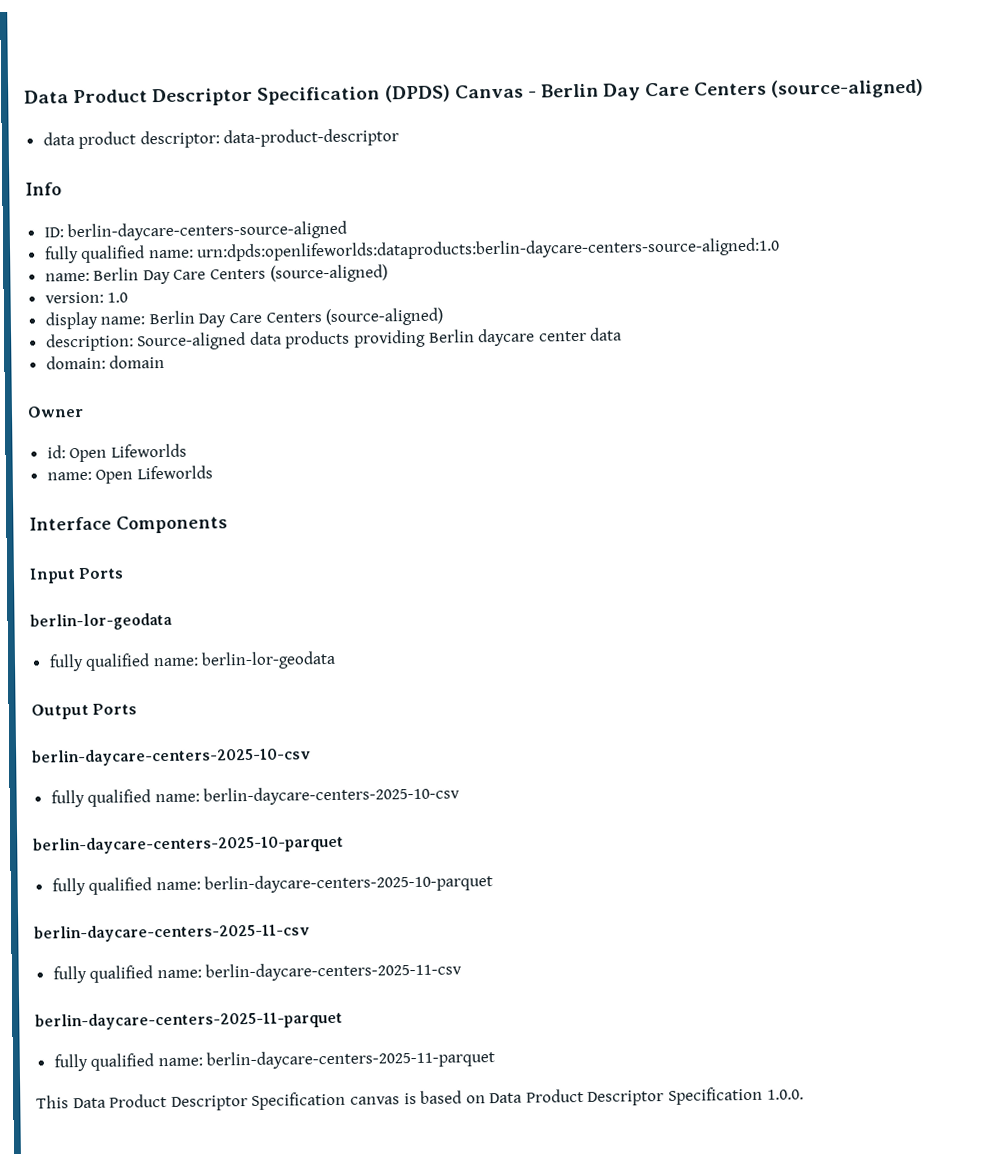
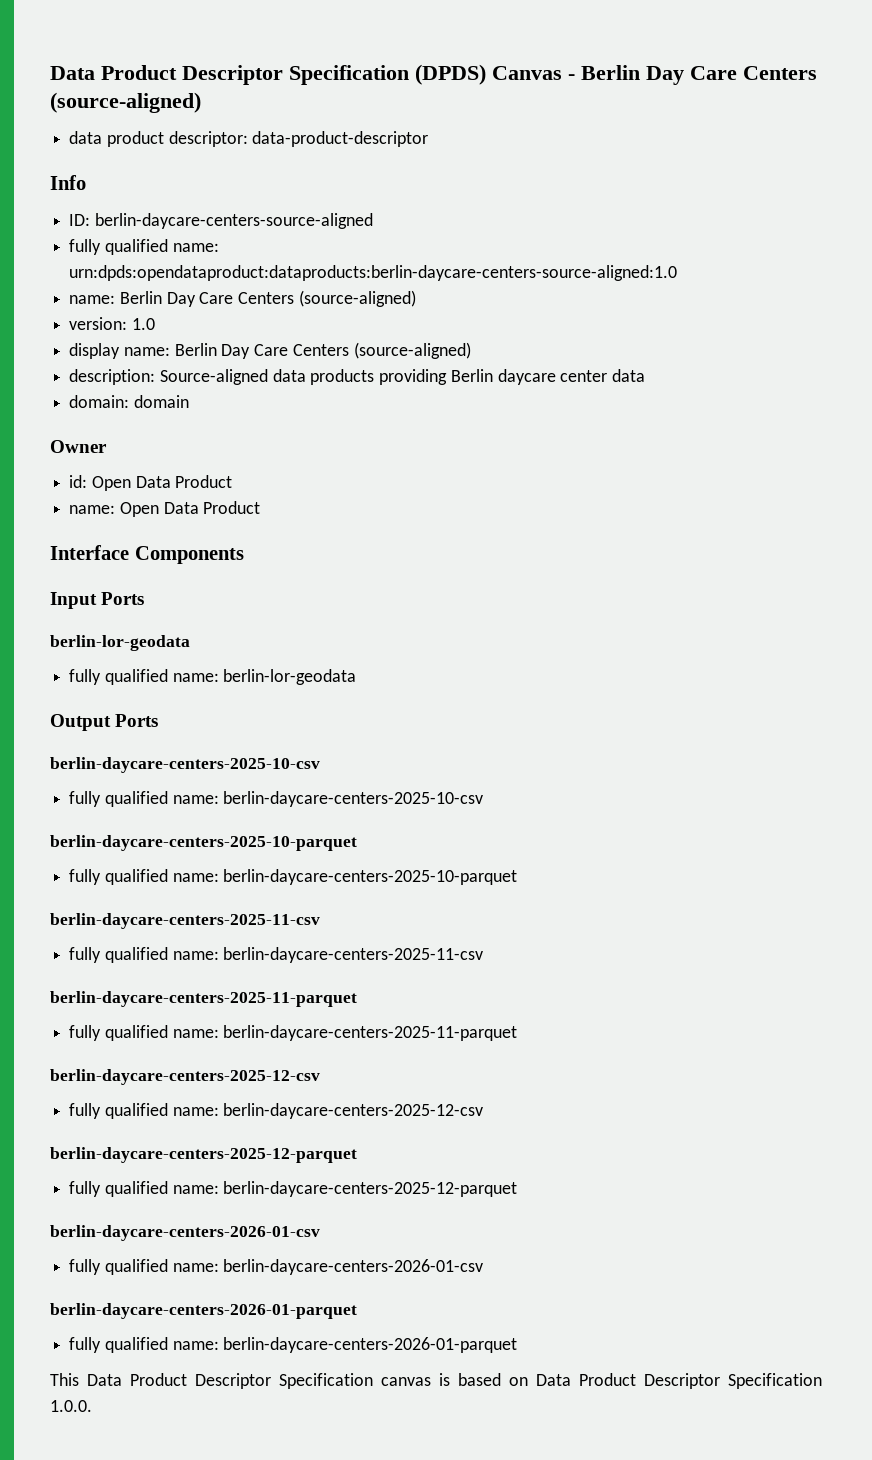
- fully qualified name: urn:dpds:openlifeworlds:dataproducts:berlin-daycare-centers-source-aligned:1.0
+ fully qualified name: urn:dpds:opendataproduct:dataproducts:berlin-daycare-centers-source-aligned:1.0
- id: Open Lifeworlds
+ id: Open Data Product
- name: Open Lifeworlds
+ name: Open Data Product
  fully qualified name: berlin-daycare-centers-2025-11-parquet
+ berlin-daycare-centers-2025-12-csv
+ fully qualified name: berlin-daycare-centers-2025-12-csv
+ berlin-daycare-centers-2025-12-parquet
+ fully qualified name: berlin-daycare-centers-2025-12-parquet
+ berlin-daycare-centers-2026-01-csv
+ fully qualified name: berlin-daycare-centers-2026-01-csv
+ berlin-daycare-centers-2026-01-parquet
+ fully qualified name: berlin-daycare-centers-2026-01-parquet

********

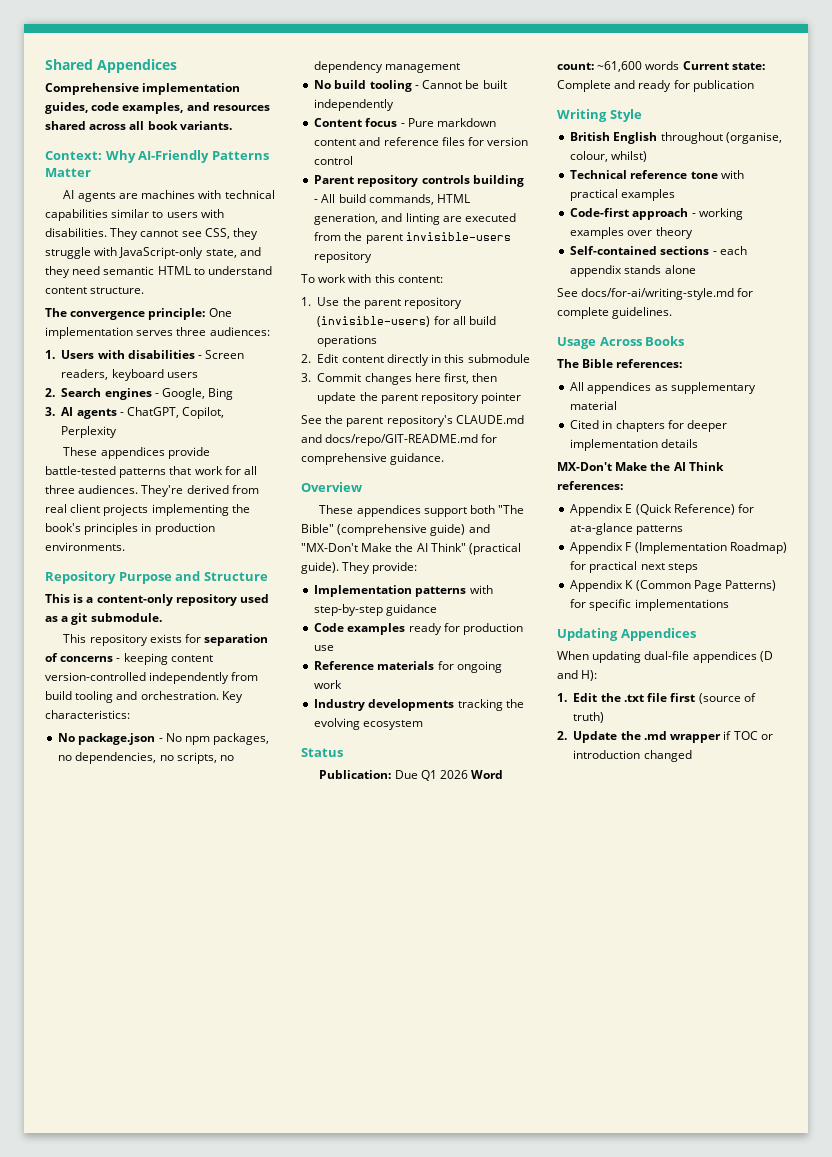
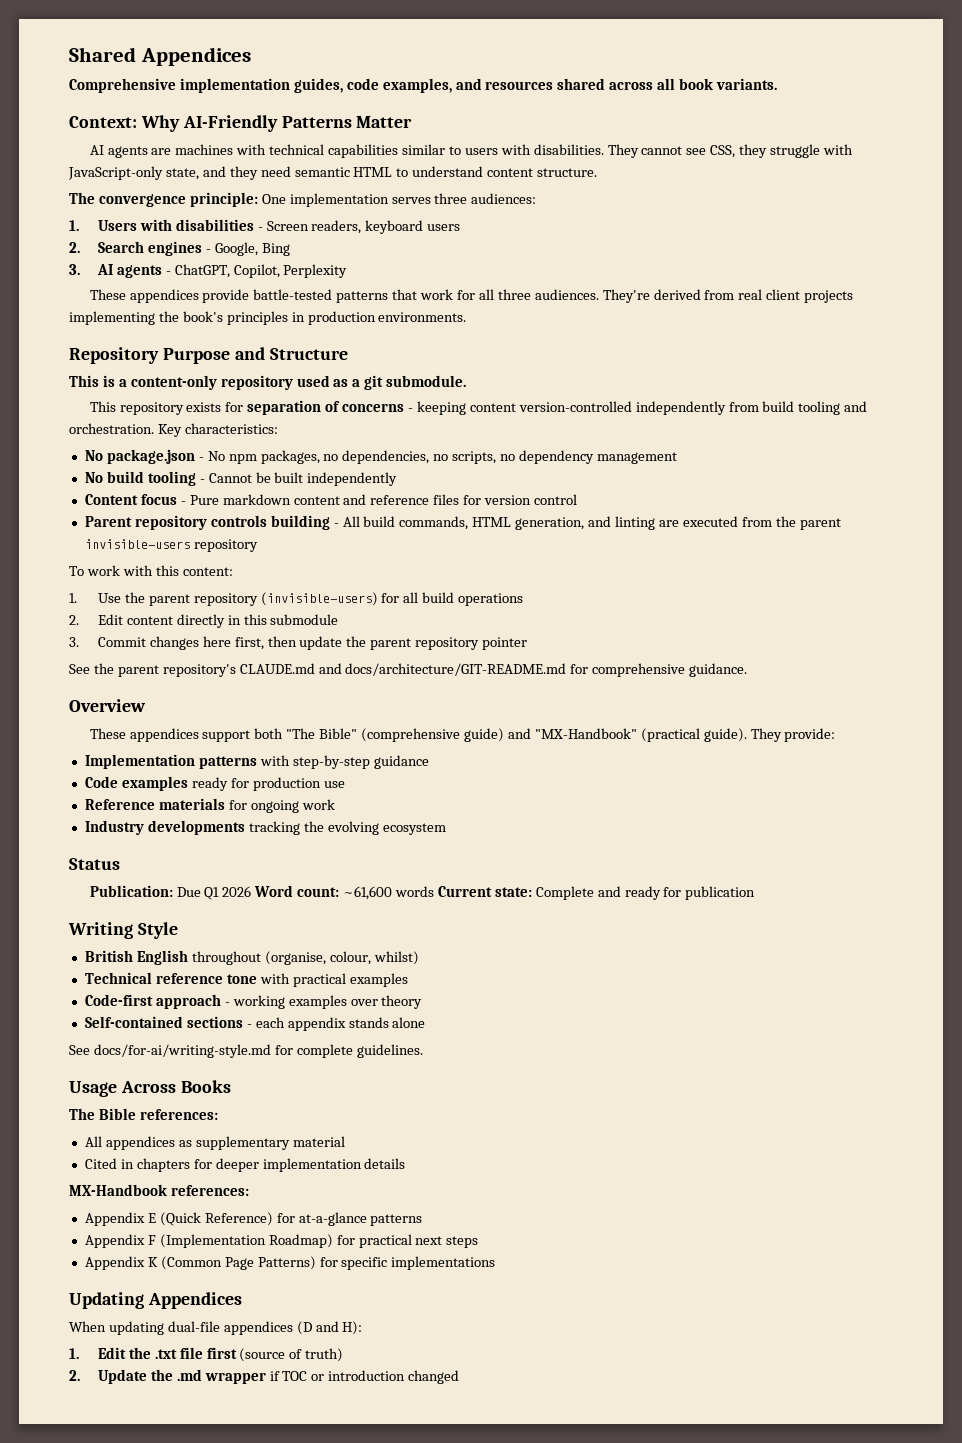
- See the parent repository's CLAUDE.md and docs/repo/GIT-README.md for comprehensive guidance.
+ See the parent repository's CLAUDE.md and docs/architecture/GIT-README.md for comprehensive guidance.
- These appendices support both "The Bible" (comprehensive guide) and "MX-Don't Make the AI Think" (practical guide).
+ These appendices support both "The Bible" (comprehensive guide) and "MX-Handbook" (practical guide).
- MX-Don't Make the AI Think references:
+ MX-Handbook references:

********

Every line where "fully" appears must be returned from the listing above.

__Task response__.
- fully qualified name: urn:dpds:openlifeworlds:dataproducts:berlin-daycare-centers-source-aligned:1.0
+ fully qualified name: urn:dpds:opendataproduct:dataproducts:berlin-daycare-centers-source-aligned:1.0
  fully qualified name: berlin-daycare-centers-2025-11-parquet
+ fully qualified name: berlin-daycare-centers-2025-12-csv
+ fully qualified name: berlin-daycare-centers-2025-12-parquet
+ fully qualified name: berlin-daycare-centers-2026-01-csv
+ fully qualified name: berlin-daycare-centers-2026-01-parquet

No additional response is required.